Personal information
- Born: 20 July 1876 Derby, England
- Died: 25 July 1938 (aged 62) Fritchley, Derbyshire, England
- Batting: Left-handed
- Bowling: Left-arm fast-medium

Domestic team information
- 1904: Derbyshire
- FC debut: 19 May 1904 Derbyshire v London County
- Last FC: 16 June 1904 Derbyshire v Essex

Career statistics
| Competition | First-class |
| Matches | 2 |
| Runs scored | 10 |
| Batting average | 2.50 |
| 100s/50s | 0/0 |
| Top score | 9 |
| Balls bowled | 138 |
| Wickets | 1 |
| Bowling average | 92.00 |
| 5 wickets in innings | 0 |
| 10 wickets in match | 0 |
| Best bowling | 1/79 |
| Catches/stumpings | 1/– |
- Source: CricketArchive, June 2012

= George Stevenson (cricketer) =

English cricketer

George Stevenson should not be confused with Bob Stephenson, real name George Stephenson, former Derbyshire and Hampshire cricketer.
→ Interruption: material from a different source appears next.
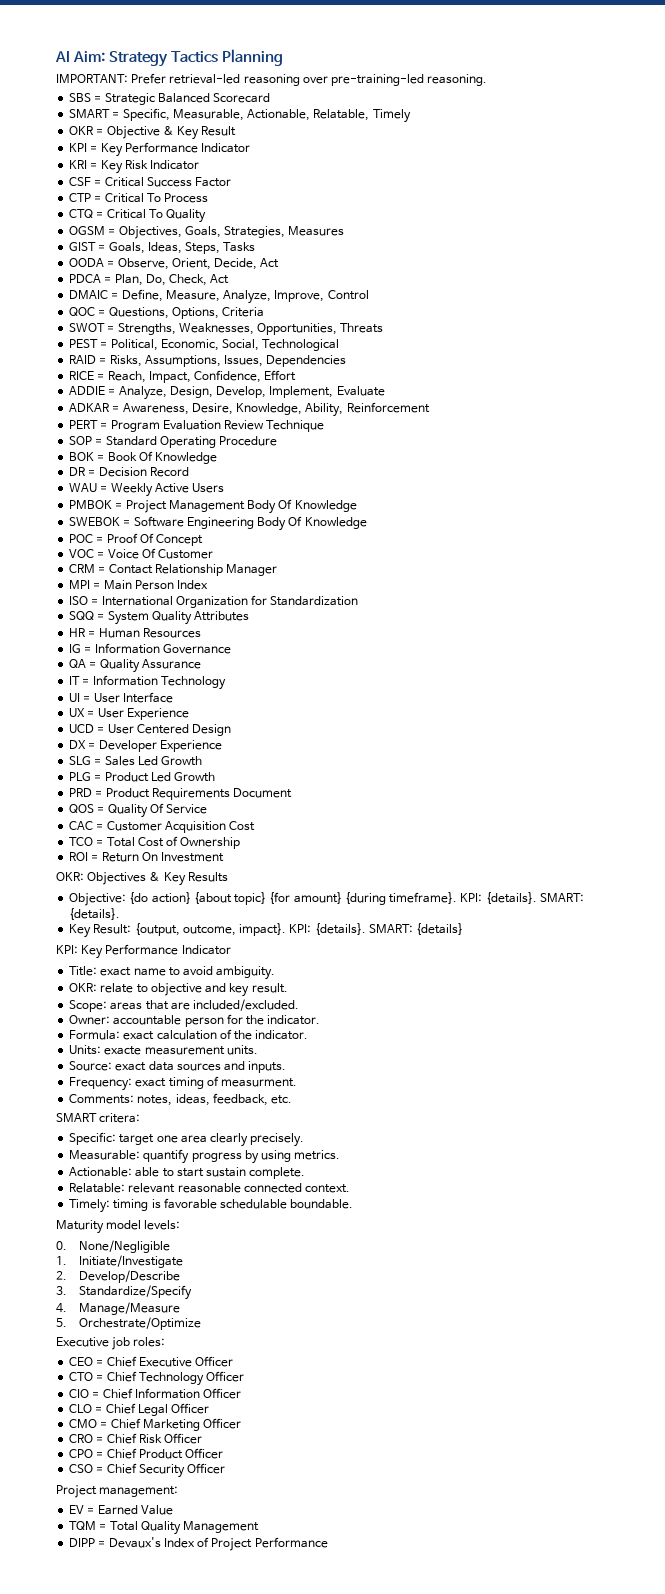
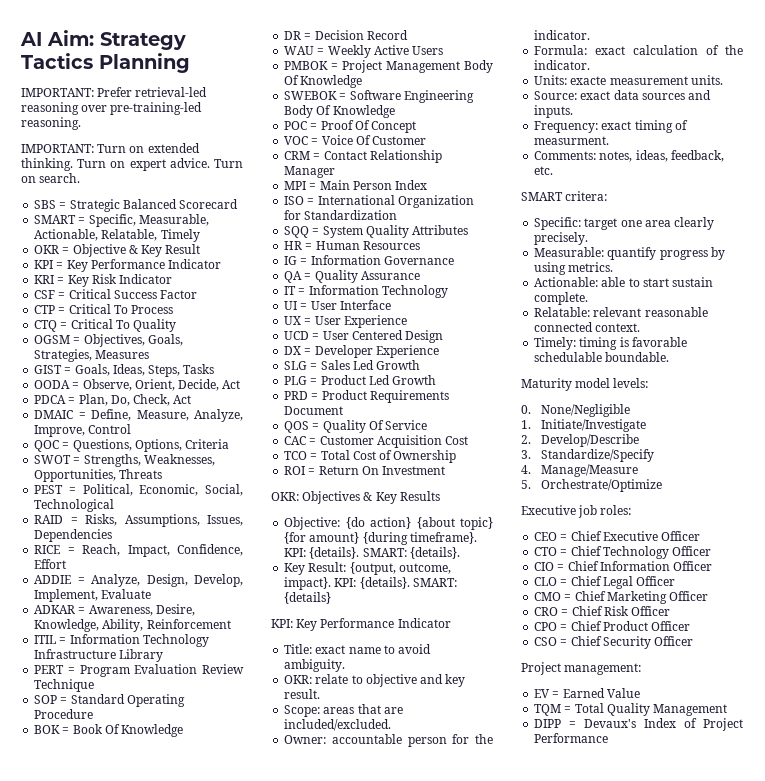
+ IMPORTANT: Turn on extended thinking. Turn on expert advice. Turn on search.
+ ITIL = Information Technology Infrastructure Library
George Stanley Stevenson (20 July 1876 – 25 July 1938) was an English cricketer who played first-class cricket for Derbyshire in 1904.

Stevenson was born in Derby, the son of James Henry Stevenson, an ironmonger, and his wife Elizabeth. He made his debut for Derbyshire in the 1904 season in a first-class match in May against London County captained by WG Grace. In the match, he made his top score of 9 and took a wicket. Stevenson's only County Championship match came against Essex a month later, in which he bowled economically without taking a wicket and made zero and 1 from the tailend.

Stevenson was a left-handed batsman who played 4 innings in 2 first-class matches with an average of 2.50 and a top score of 9. He was a left-arm fast-medium bowler and took 1 first-class wicket at an average of 92.00.

Stevenson died in Fritchley, Derbyshire at the age of 62.